* _Dataset_:

┌──

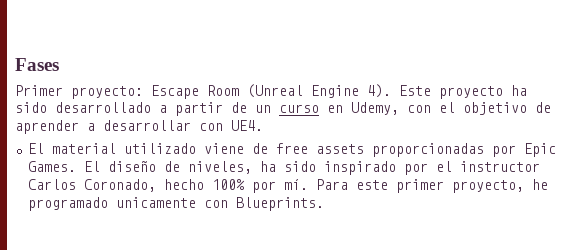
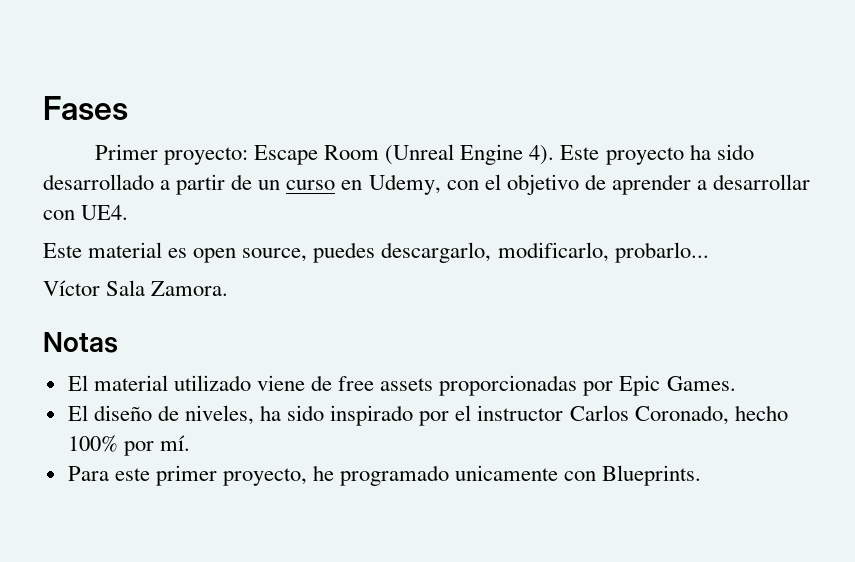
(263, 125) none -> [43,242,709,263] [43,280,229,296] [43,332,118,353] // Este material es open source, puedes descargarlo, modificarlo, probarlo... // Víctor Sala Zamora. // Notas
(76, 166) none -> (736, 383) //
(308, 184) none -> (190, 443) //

└──
┌──

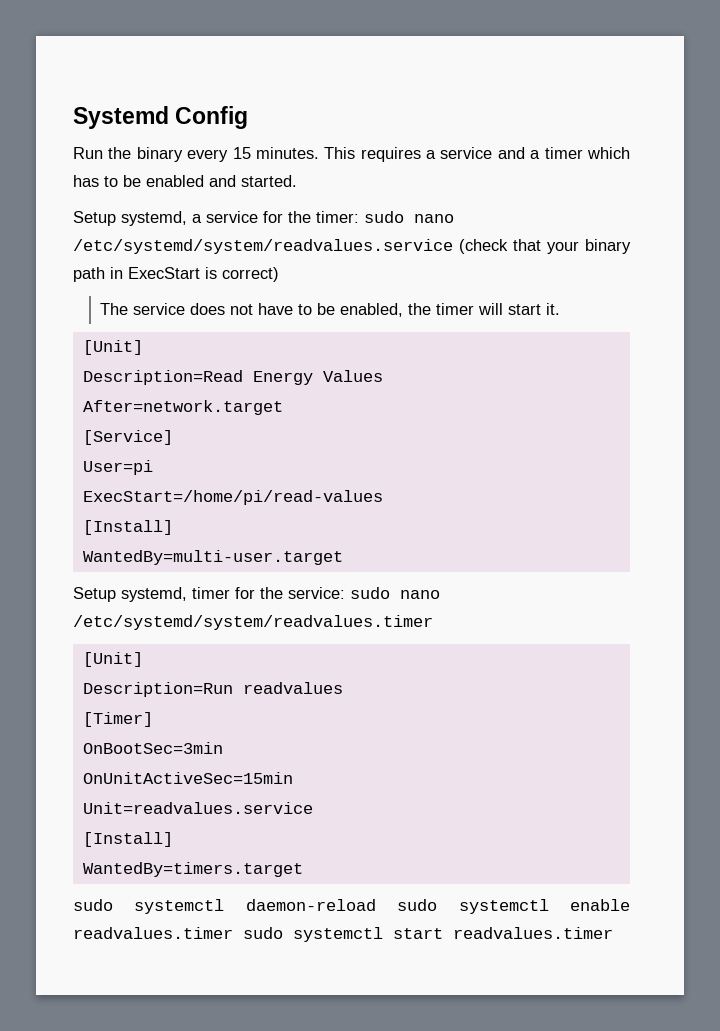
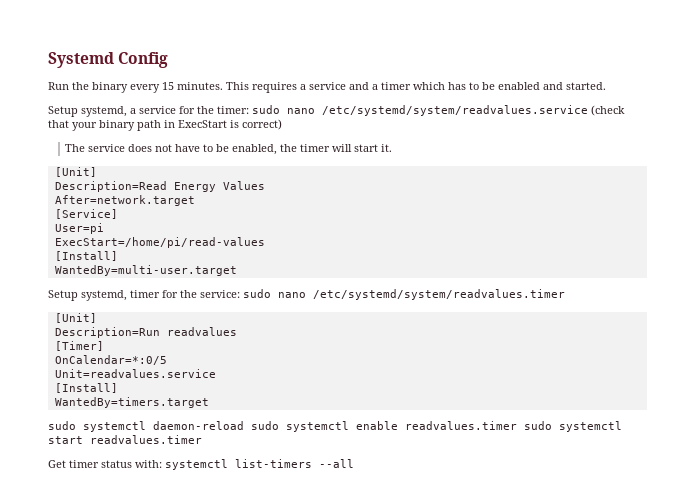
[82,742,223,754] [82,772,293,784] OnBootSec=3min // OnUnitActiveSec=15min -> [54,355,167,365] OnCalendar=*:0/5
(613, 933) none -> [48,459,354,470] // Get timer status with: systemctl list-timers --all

└──

* _Your instructions_: Within the listing above, extract exactly the lines from the line with "[82,742,223,754] [82,772,293,784] OnBootSec=3min" to the line with "(613, 933) none", the two named lines included, and no others.

* _Your response_:
[82,742,223,754] [82,772,293,784] OnBootSec=3min // OnUnitActiveSec=15min -> [54,355,167,365] OnCalendar=*:0/5
(613, 933) none -> [48,459,354,470] // Get timer status with: systemctl list-timers --all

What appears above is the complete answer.